* WHAT IS REQUIRED: Your job is to print, exactly, the lines in the data below from the line with "text-decoration: none ->" through the line with "text: 86% ->", both included, and to omit any picture.

* STUDY MATERIAL:
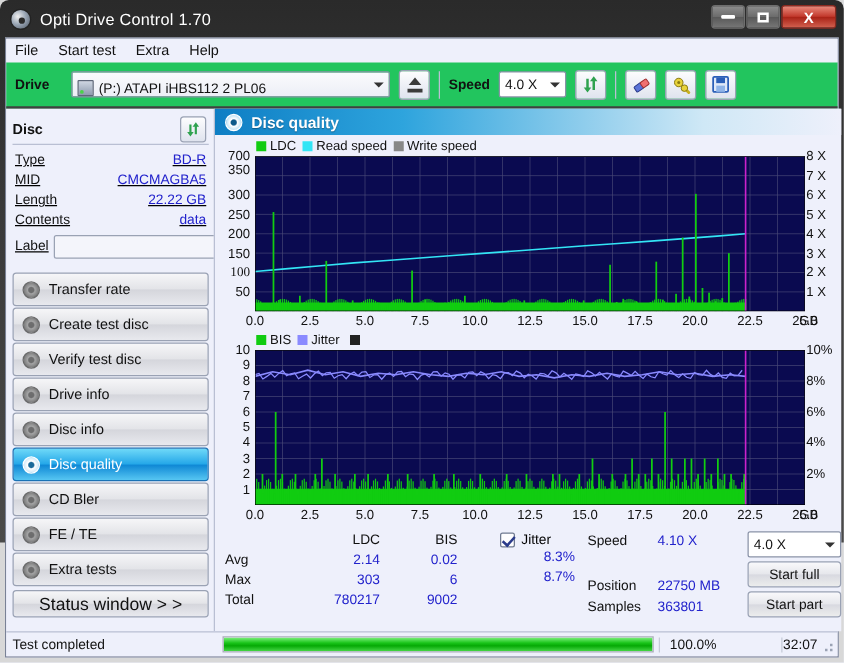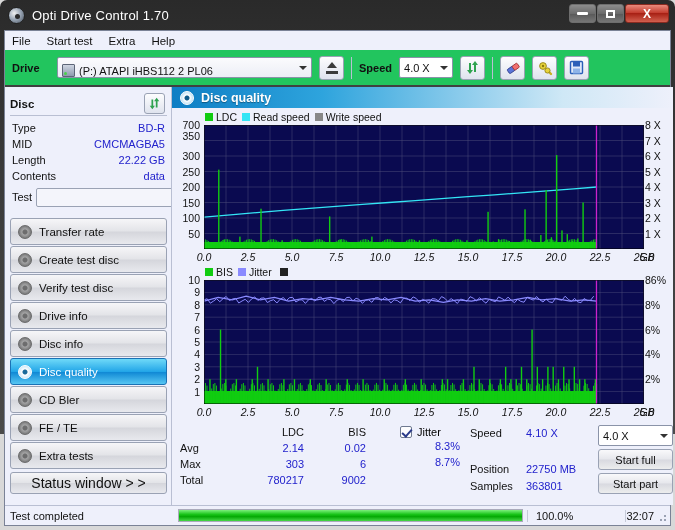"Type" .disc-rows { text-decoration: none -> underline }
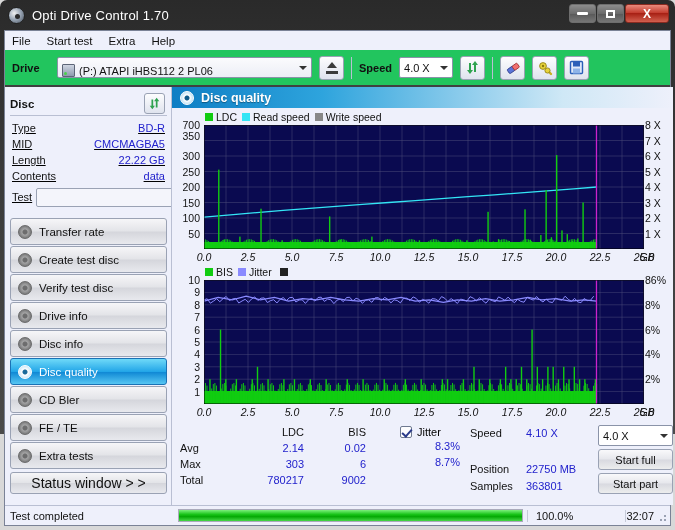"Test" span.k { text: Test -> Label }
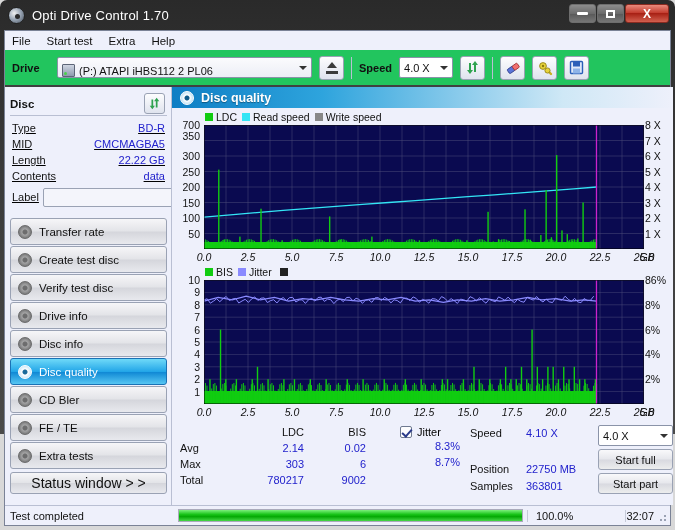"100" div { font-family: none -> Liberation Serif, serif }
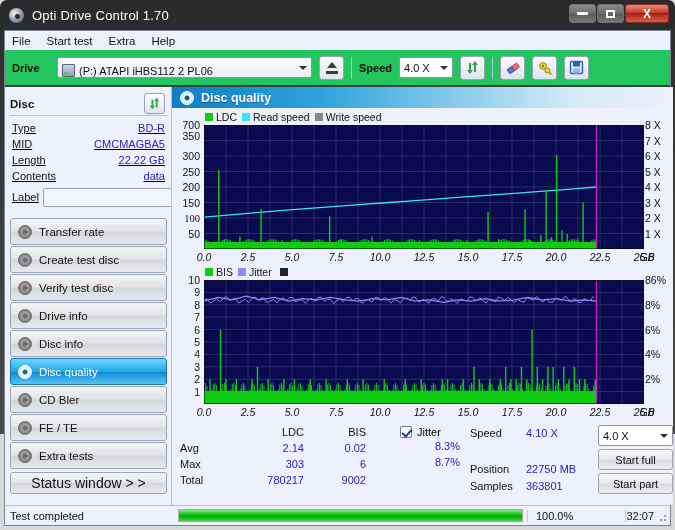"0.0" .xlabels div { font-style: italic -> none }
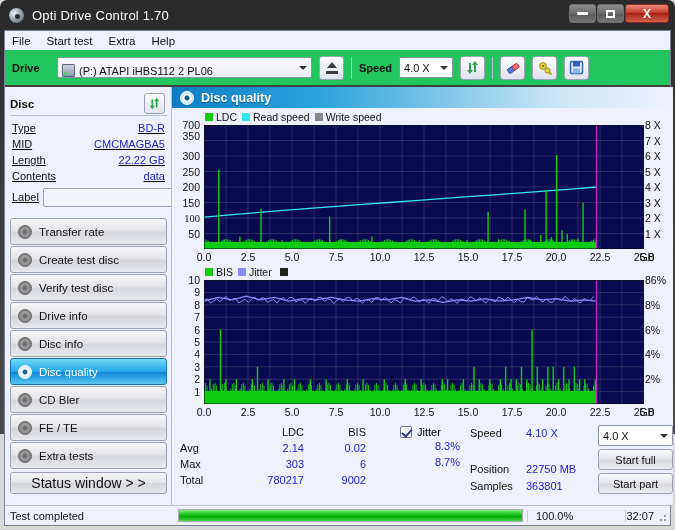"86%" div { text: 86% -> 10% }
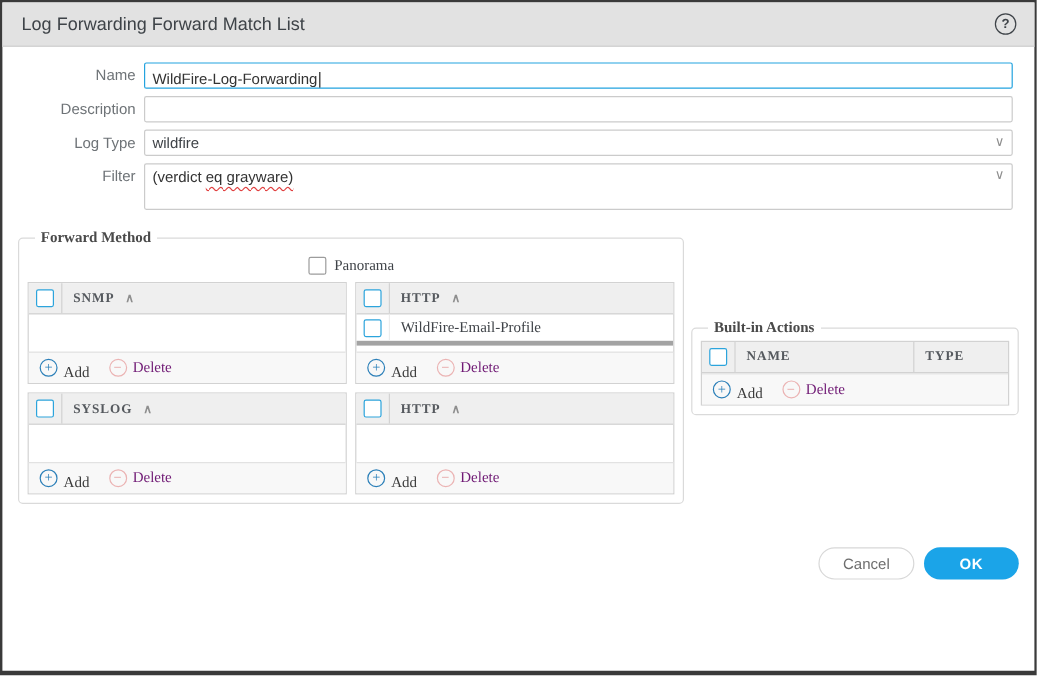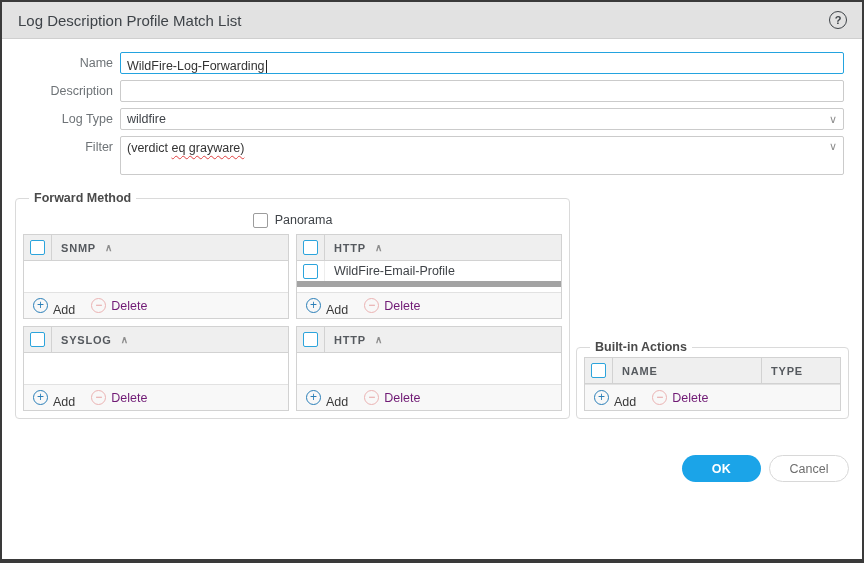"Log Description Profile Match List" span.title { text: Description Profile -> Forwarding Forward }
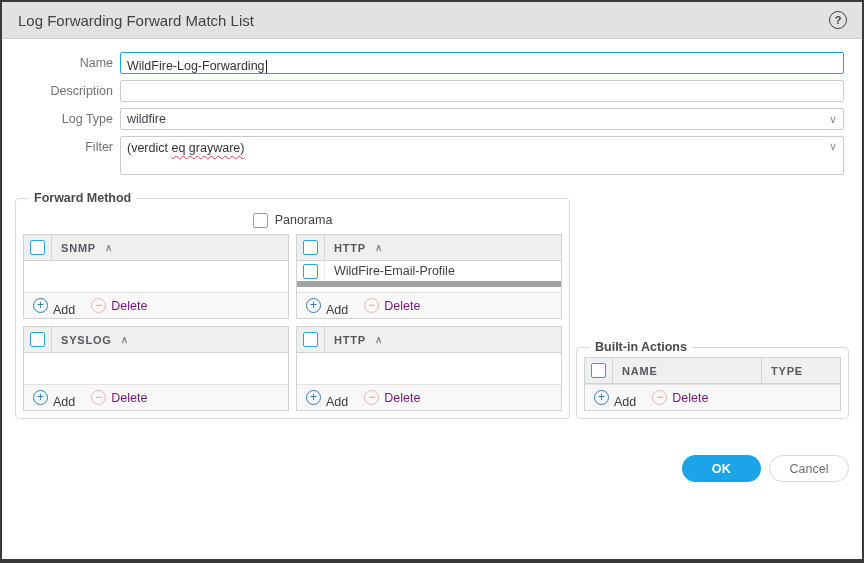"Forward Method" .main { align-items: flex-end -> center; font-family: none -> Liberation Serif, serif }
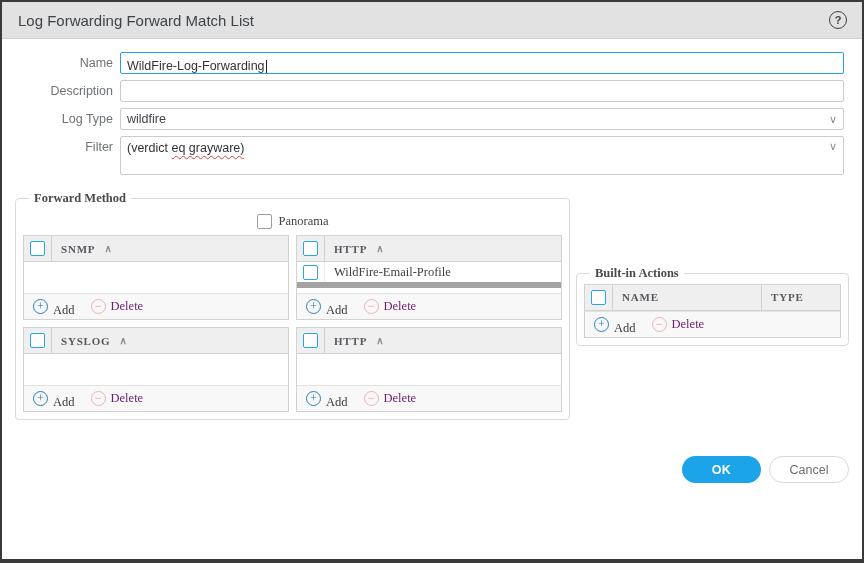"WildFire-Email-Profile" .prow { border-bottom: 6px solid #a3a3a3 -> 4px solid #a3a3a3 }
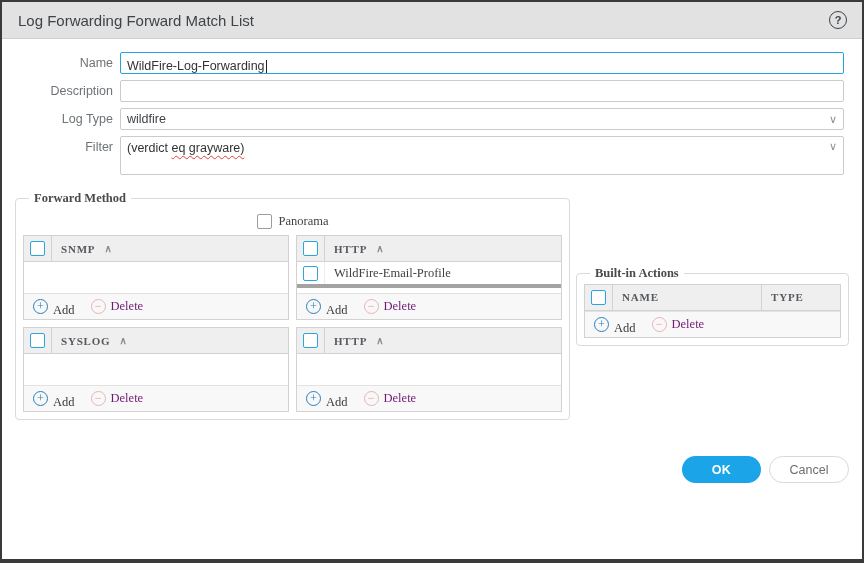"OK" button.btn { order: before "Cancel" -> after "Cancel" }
--
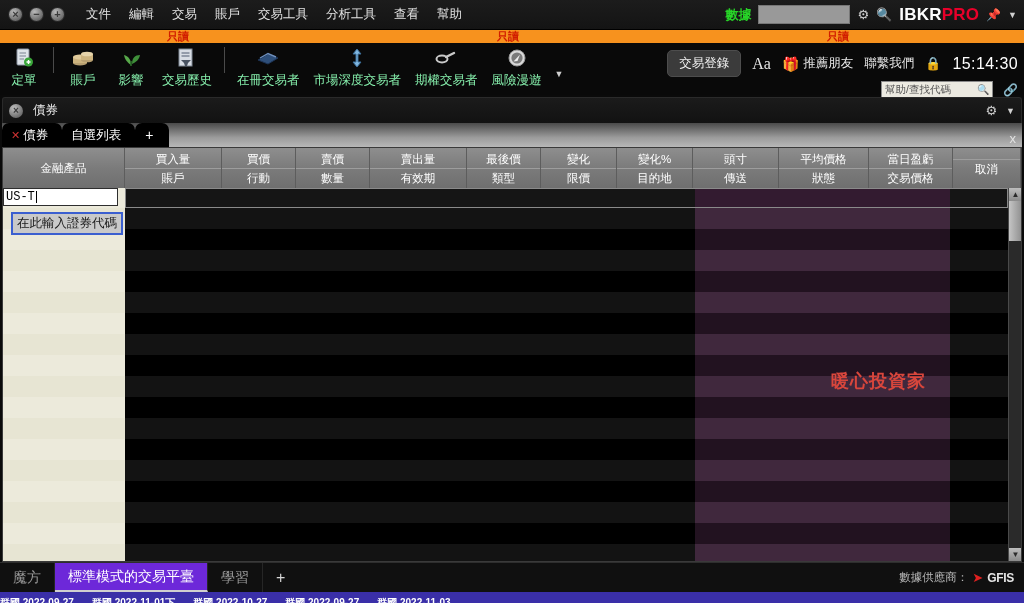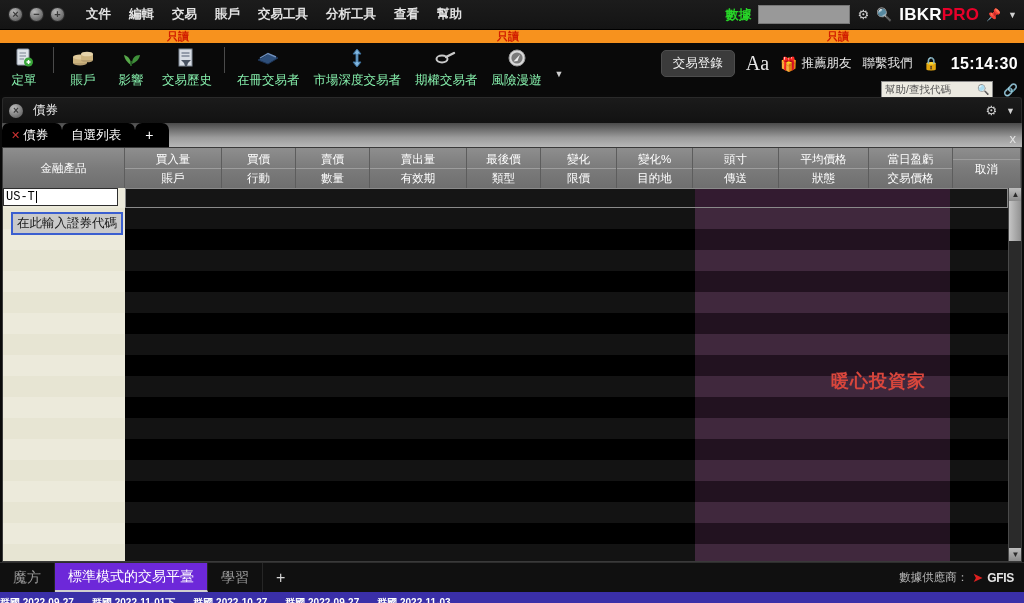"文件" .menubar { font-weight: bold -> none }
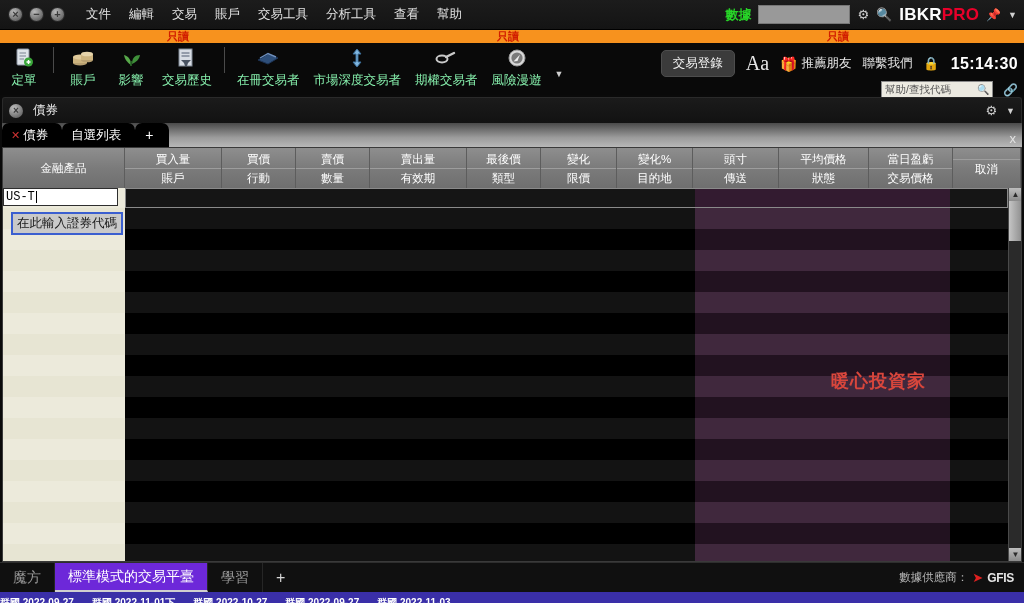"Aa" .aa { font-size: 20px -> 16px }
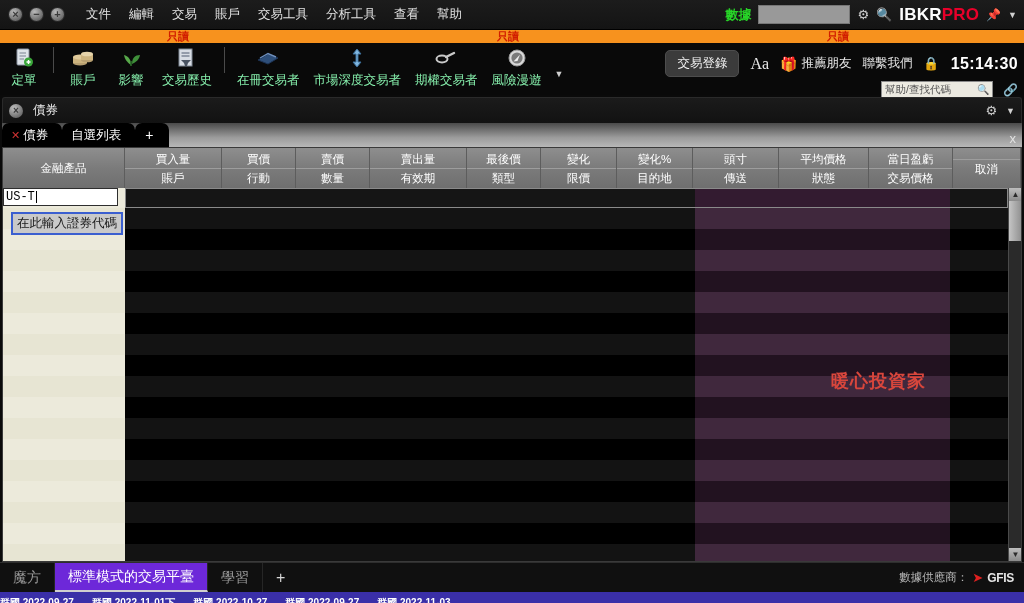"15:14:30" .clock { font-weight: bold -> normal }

* TASK OUTPUT:
"Type" .disc-rows { text-decoration: none -> underline }
"Test" span.k { text: Test -> Label }
"100" div { font-family: none -> Liberation Serif, serif }
"0.0" .xlabels div { font-style: italic -> none }
"86%" div { text: 86% -> 10% }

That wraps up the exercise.